Alexeï Guerman Jr (Russie 2008)

Anastasia Cheveliova, Merab Ninidze, Choulpan Khamatova

118 min.
31 août 2011
LE SOLDAT DE PAPIER

Qu’il soit tigre ou soldat, être de papier est synonyme de vulnérabilité.

Le 12 avril 1961 l’Union Soviétique lance dans l’espace le premier cosmonaute. La mission du programme Vostok 1 a été préparée depuis le cosmodrome de Baïkonour perdu quelque part en plein cœur de la steppe du Kazakhistan.

Des hommes s’y entraînent, entre désoeuvrement, angoisse et espoir d’être sélectionnés pour le 1er vol spatial.

Parmi eux un médecin chargé de veiller à leur bonne santé, physique et mentale.

Un médecin tiraillé entre la peur d’un accident et un sentiment de désolation bien éloigné de la volonté propagandiste d’un pouvoir politique de prouver grâce à cet ambitieux programme spatial la supériorité en la matière des Russes sur les Américains.

Il n’est pas question chez Guerman d’enthousiasme, de triomphalisme, voire de simple contentement confiant - comme chez Philip Kaufman et son « The right Stuff » mais plutôt de dépression, d’anticipation d’un échec et finalement de perte de repères. De perte de raison.
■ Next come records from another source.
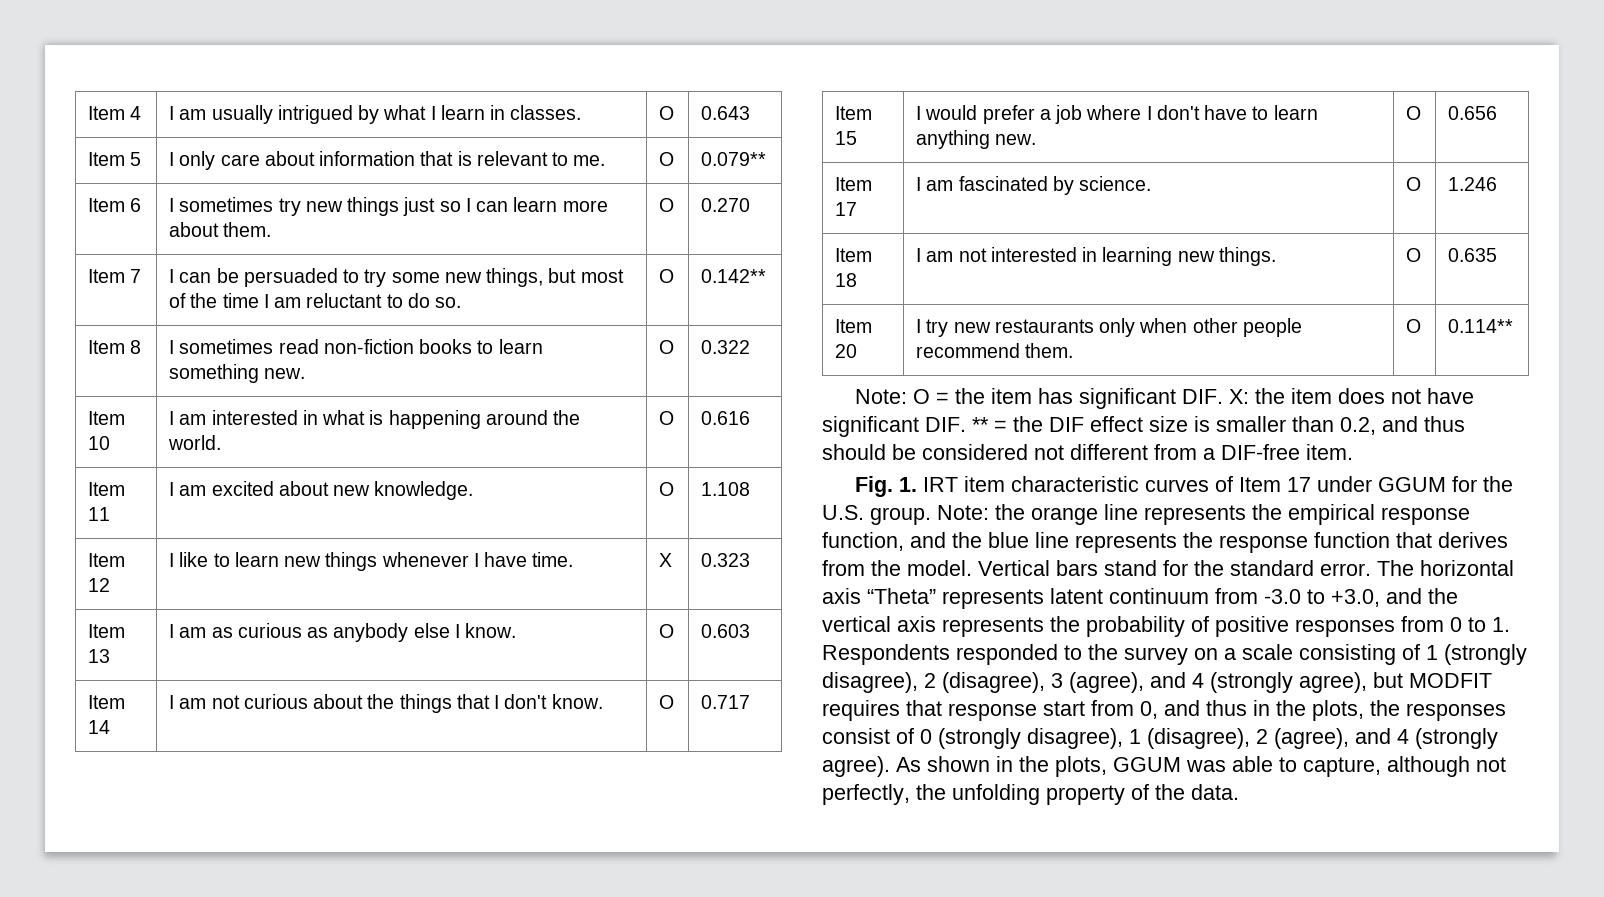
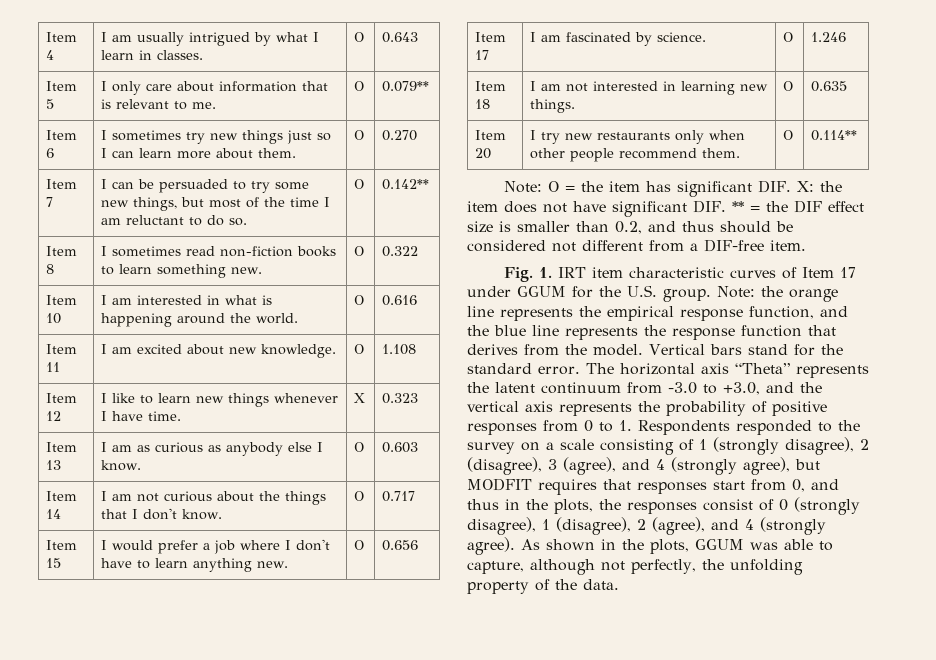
- The horizontal axis “Theta” represents latent continuum from -3.0 to +3.0, and the vertical axis represents the probability of positive responses from 0 to 1. Respondents responded to the survey on a scale consisting of 1 (strongly disagree), 2 (disagree), 3 (agree), and 4 (strongly agree), but MODFIT requires that response start from 0, and thus in the plots, the responses consist of 0 (strongly disagree), 1 (disagree), 2 (agree), and 4 (strongly agree).
+ The horizontal axis “Theta” represents the latent continuum from -3.0 to +3.0, and the vertical axis represents the probability of positive responses from 0 to 1. Respondents responded to the survey on a scale consisting of 1 (strongly disagree), 2 (disagree), 3 (agree), and 4 (strongly agree), but MODFIT requires that responses start from 0, and thus in the plots, the responses consist of 0 (strongly disagree), 1 (disagree), 2 (agree), and 4 (strongly agree).

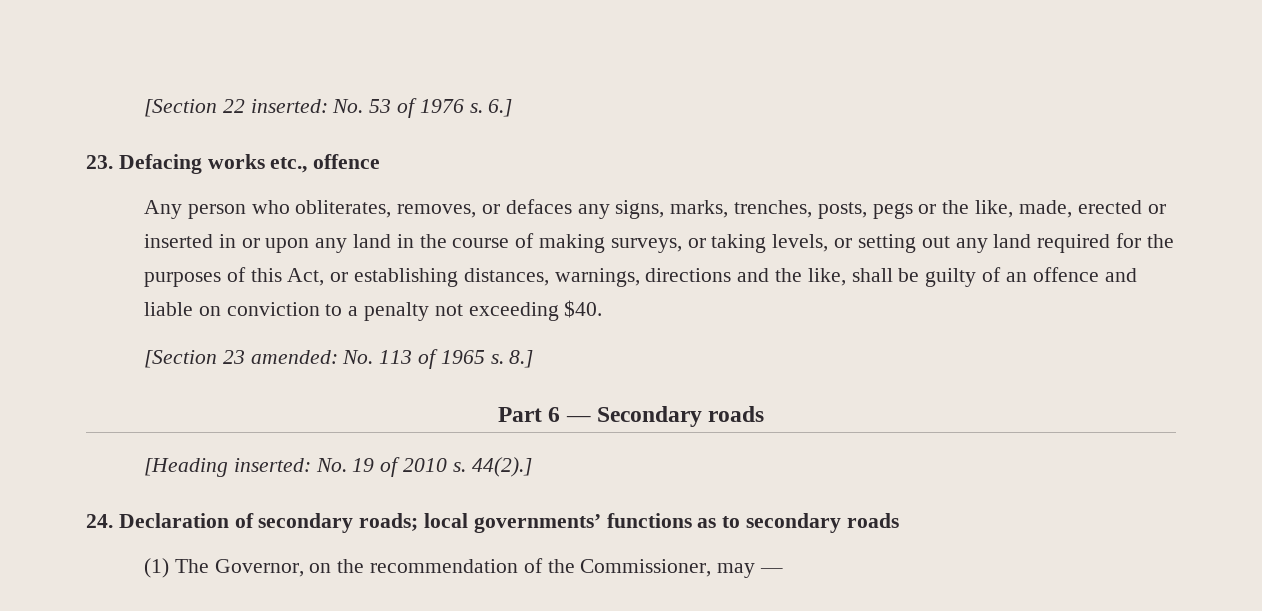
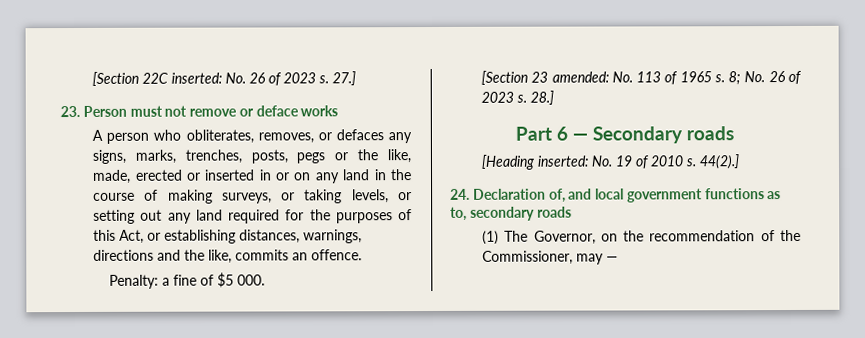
- [Section 22 inserted: No. 53 of 1976 s. 6.]
- 23. Defacing works etc., offence
- Any person who obliterates, removes, or defaces any signs, marks, trenches, posts, pegs or the like, made, erected or inserted in or upon any land in the course of making surveys, or taking levels, or setting out any land required for the purposes of this Act, or establishing distances, warnings, directions and the like, shall be guilty of an offence and liable on conviction to a penalty not exceeding $40.
+ [Section 22C inserted: No. 26 of 2023 s. 27.]
+ 23. Person must not remove or deface works
+ A person who obliterates, removes, or defaces any signs, marks, trenches, posts, pegs or the like, made, erected or inserted in or on any land in the course of making surveys, or taking levels, or setting out any land required for the purposes of this Act, or establishing distances, warnings, directions and the like, commits an offence.
+ Penalty: a fine of $5 000.
- 8.]
+ 8; No. 26 of 2023 s. 28.]
- 24. Declaration of secondary roads; local governments’ functions as to secondary roads
+ 24. Declaration of, and local government functions as to, secondary roads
Folie dans laquelle s’enlisera le personnage personnel, accablé de travail et de responsabilités, écartelé entre deux femmes qui, à cause de leur rivalité, n’arrivent pas à lui infuser courage et sérénité.

Il y a une tension qui se dégage du « Soldat ... ». Non pas une tension faite de suspens mais d’un enfermement , pas loin de la suffocation, du spectateur entre 3 territoires.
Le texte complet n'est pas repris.